Australian author (1888–1961)

Myrtle Rose White (1888–1961) was an Australian novelist. She is best known for No Roads Go By, a work of autobiographical fiction.

== Life ==
Myrtle Rose White was the third child of Dina Ann (née Adams) and miner Mark Albert Kennewell. She was born in a tent near Broken Hill, New South Wales on 30 August 1888. She grew up in South Australia's Barossa Valley. Her education was sporadic before she attended a private school in Williamstown, South Australia.

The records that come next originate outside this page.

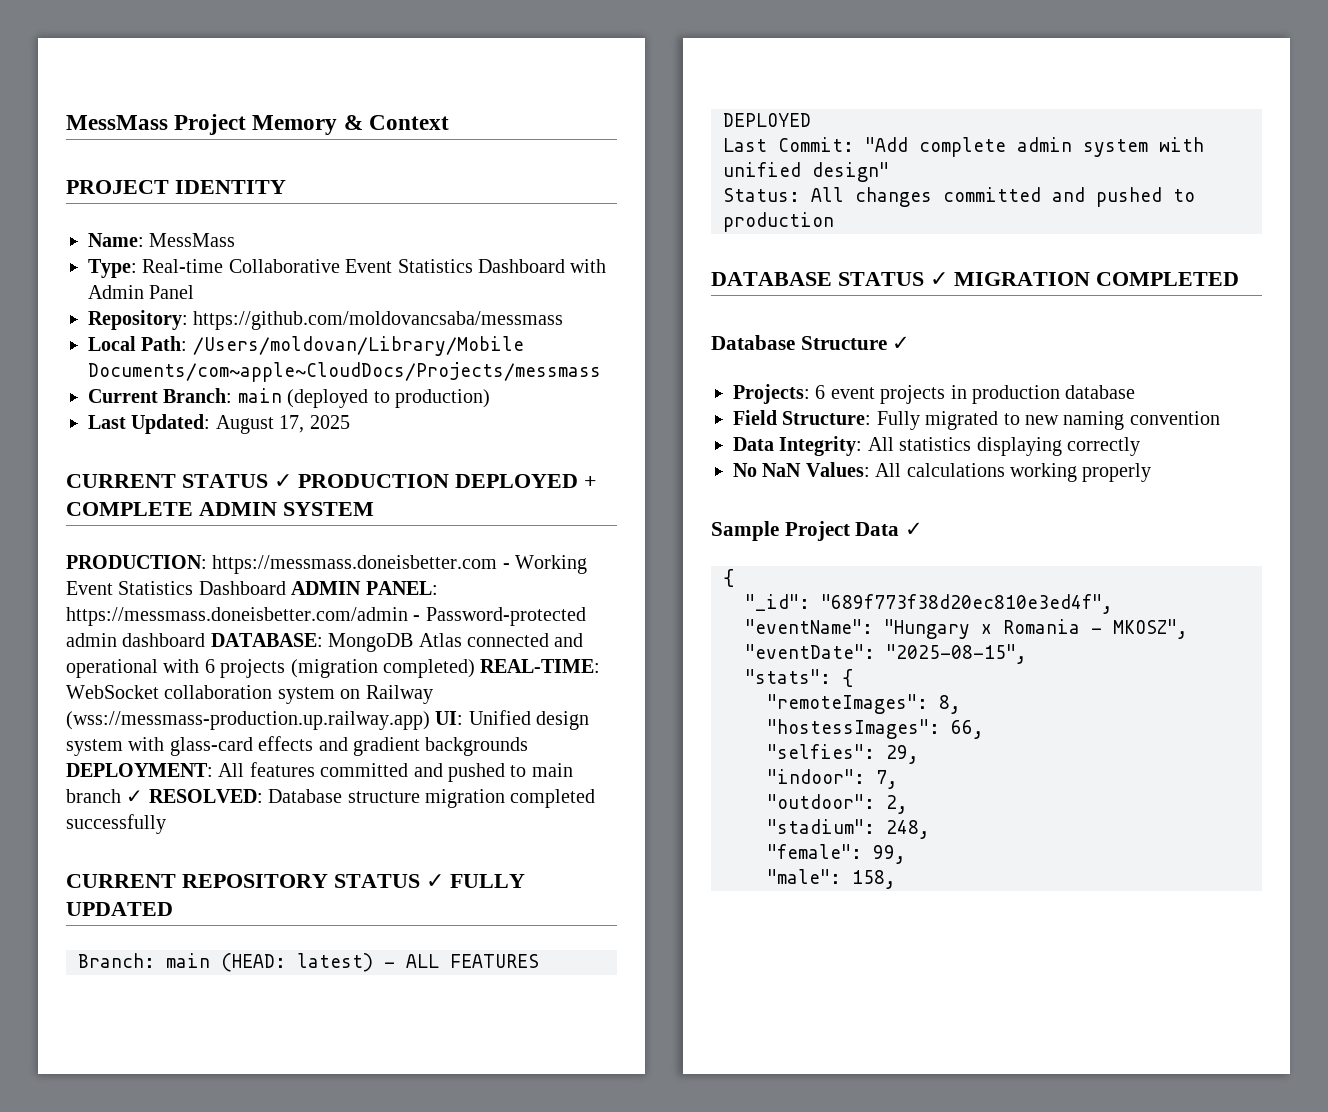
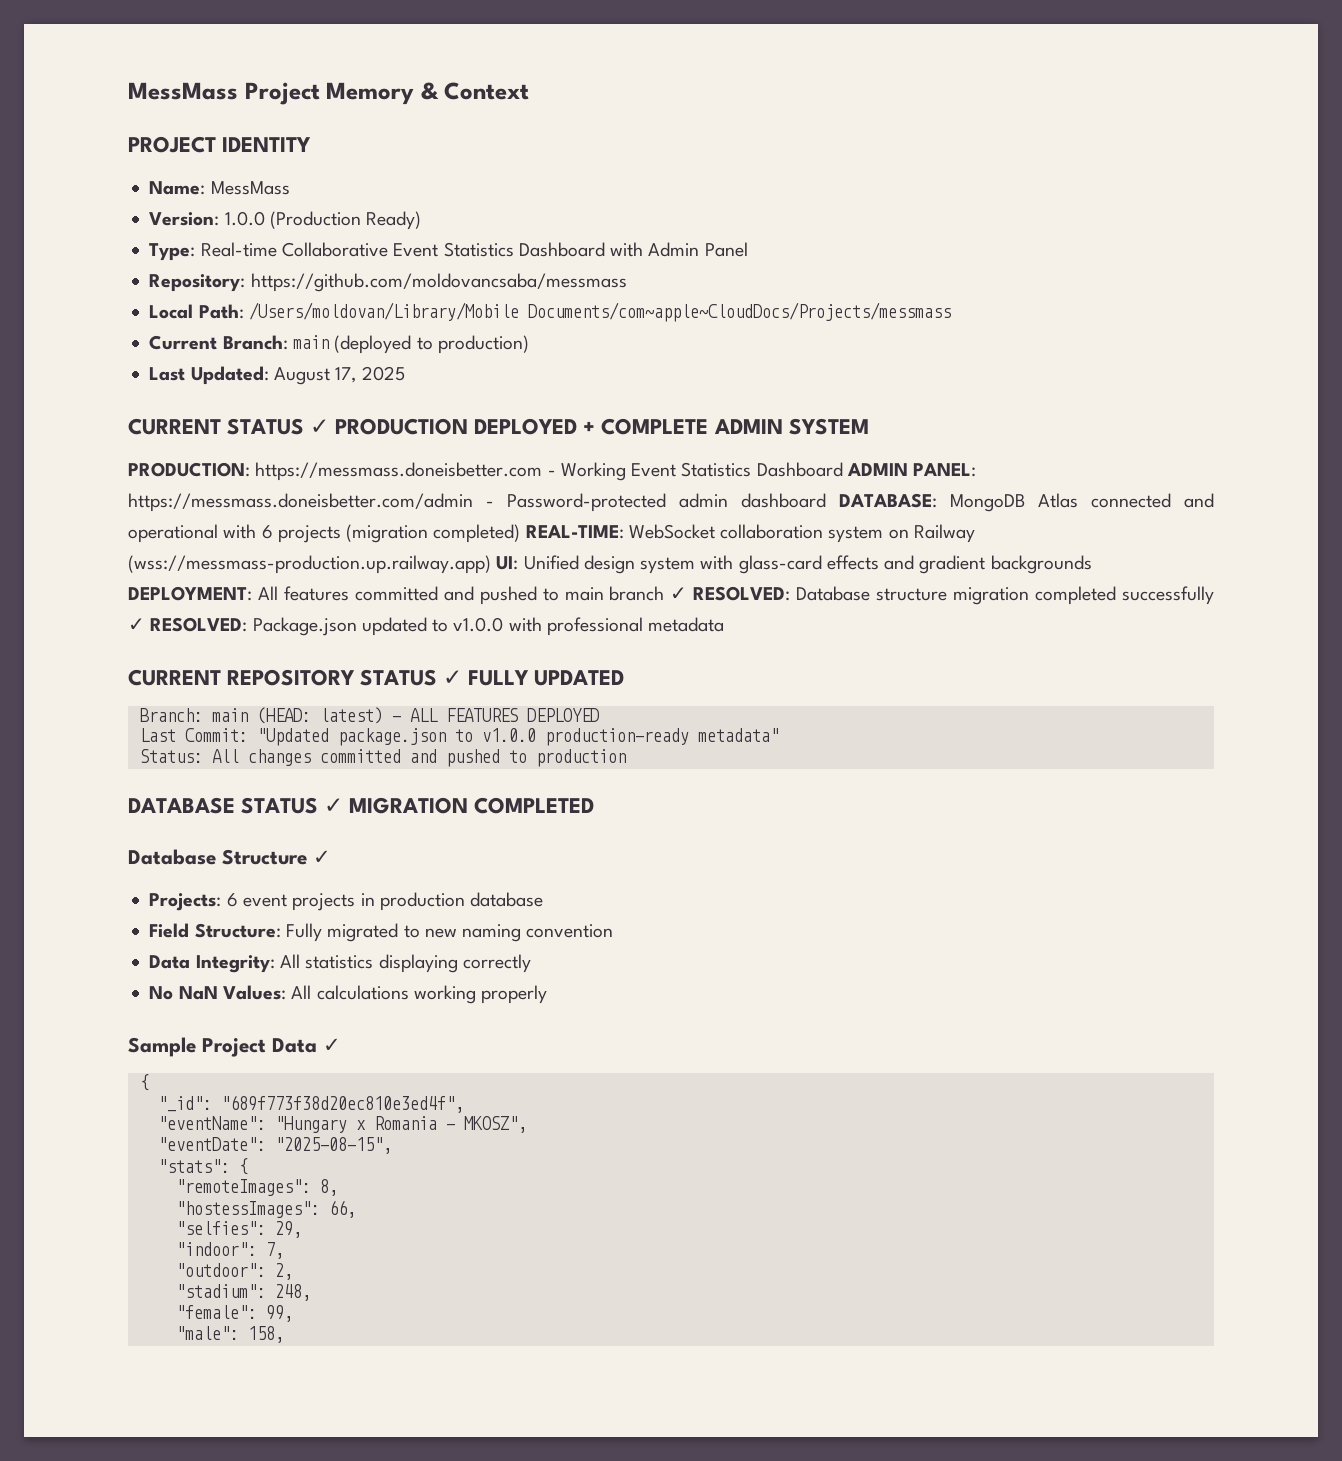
+ Version: 1.0.0 (Production Ready)
- PRODUCTION: https://messmass.doneisbetter.com - Working Event Statistics Dashboard ADMIN PANEL: https://messmass.doneisbetter.com/admin - Password-protected admin dashboard DATABASE: MongoDB Atlas connected and operational with 6 projects (migration completed) REAL-TIME: WebSocket collaboration system on Railway (wss://messmass-production.up.railway.app) UI: Unified design system with glass-card effects and gradient backgrounds DEPLOYMENT: All features committed and pushed to main branch ✓ RESOLVED: Database structure migration completed successfully
+ PRODUCTION: https://messmass.doneisbetter.com - Working Event Statistics Dashboard ADMIN PANEL: https://messmass.doneisbetter.com/admin - Password-protected admin dashboard DATABASE: MongoDB Atlas connected and operational with 6 projects (migration completed) REAL-TIME: WebSocket collaboration system on Railway (wss://messmass-production.up.railway.app) UI: Unified design system with glass-card effects and gradient backgrounds DEPLOYMENT: All features committed and pushed to main branch ✓ RESOLVED: Database structure migration completed successfully ✓ RESOLVED: Package.json updated to v1.0.0 with professional metadata
- Last Commit: "Add complete admin system with unified design"
+ Last Commit: "Updated package.json to v1.0.0 production-ready metadata"

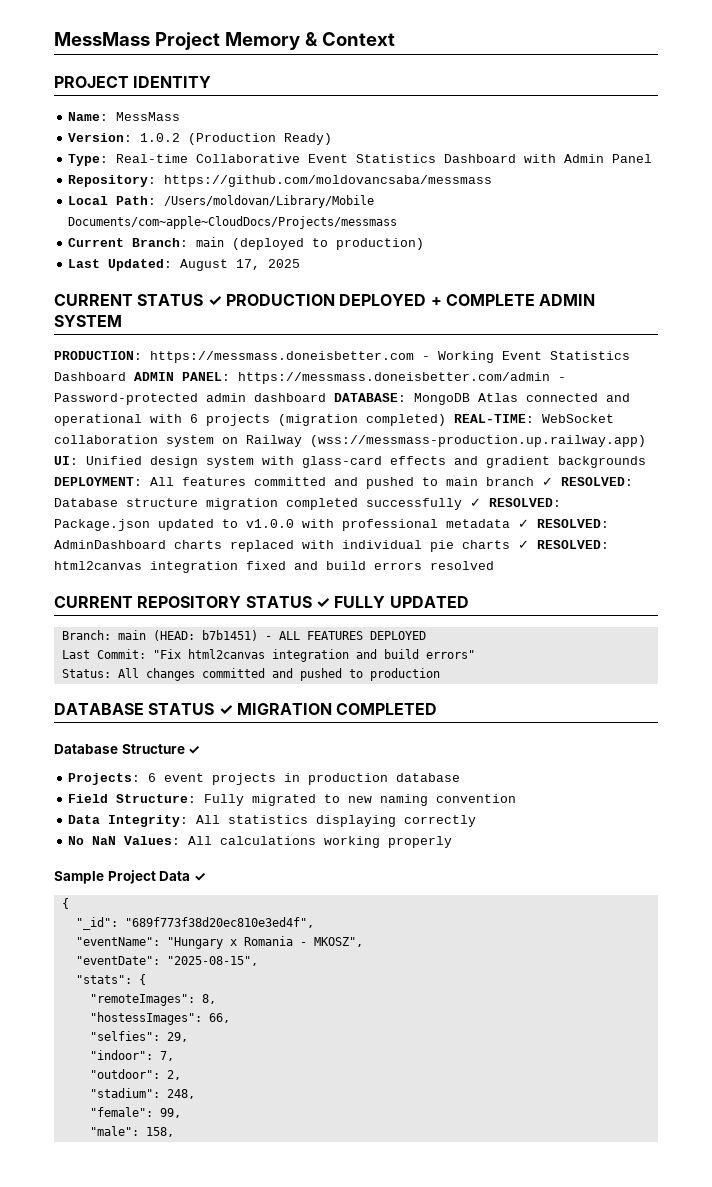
- Version: 1.0.0 (Production Ready)
+ Version: 1.0.2 (Production Ready)
- Package.json updated to v1.0.0 with professional metadata
+ Package.json updated to v1.0.0 with professional metadata ✓ RESOLVED: AdminDashboard charts replaced with individual pie charts ✓ RESOLVED: html2canvas integration fixed and build errors resolved
- Branch: main (HEAD: latest) - ALL FEATURES DEPLOYED
+ Branch: main (HEAD: b7b1451) - ALL FEATURES DEPLOYED
- Last Commit: "Updated package.json to v1.0.0 production-ready metadata"
+ Last Commit: "Fix html2canvas integration and build errors"

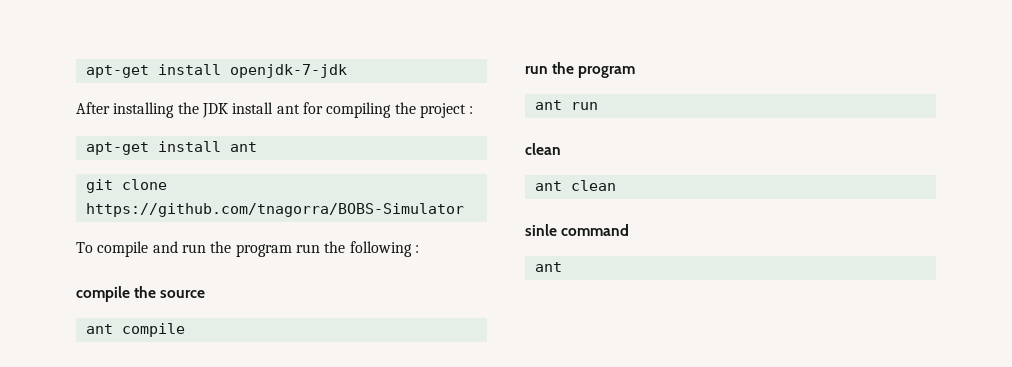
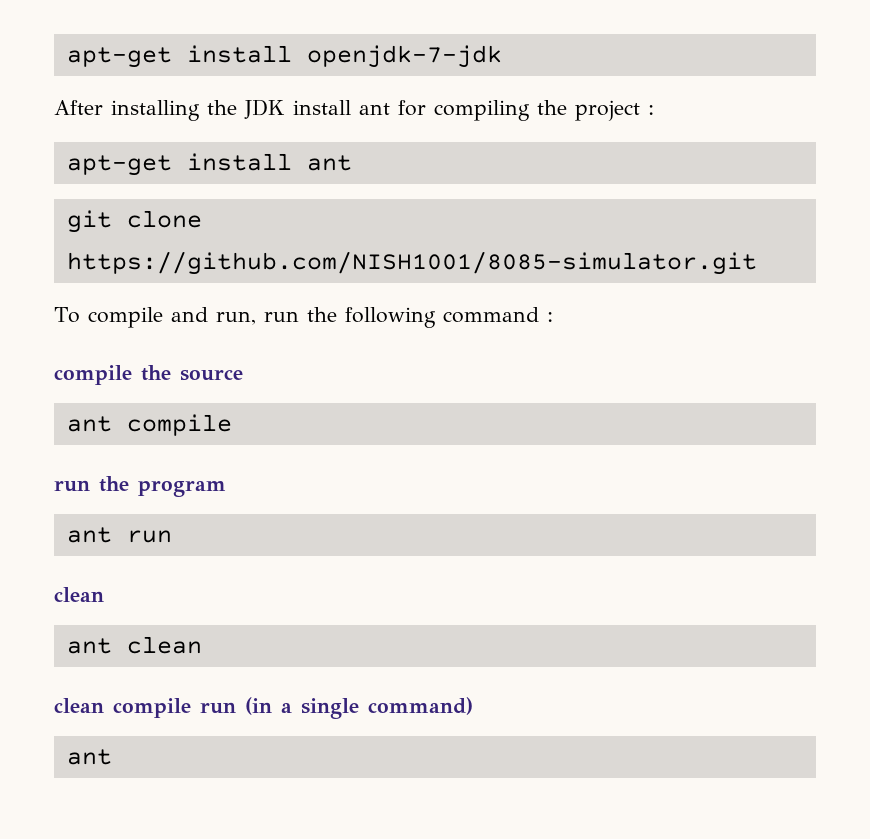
- git clone https://github.com/tnagorra/BOBS-Simulator
+ git clone https://github.com/NISH1001/8085-simulator.git
- To compile and run the program run the following :
+ To compile and run, run the following command :
- sinle command
+ clean compile run (in a single command)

Following her marriage in 1910 to Cornelius White, known as Con, the couple moved to Lake Elder in South Australia, where he managed a rural property. This later served as the setting for her first book, which was favourably compared with Mrs Aeneas Gunn's We of the Never Never. Originally published in 1932, a new edition was released by Angus & Robertson in 1954, incorporating illustrations by Elizabeth Durack.

== Personal ==
White's husband Con died in Adelaide in 1940 and was buried in Centennial Park Cemetery. White died on 11 July 1961 while visiting her son, Alan, at Port Hedland, Western Australia. Her body was cremated in Perth and her ashes interred as she wished, part in Centennial Park Cemetery and part at Wonnaminta Station, outside Broken Hill.

== Selected works ==

- White, Myrtle Rose. "No roads go by"
- White, Myrtle Rose. "For those that love it"
- White, Myrtle Rose. "From that day to this"
- White, Myrtle Rose. "Beyond the western rivers"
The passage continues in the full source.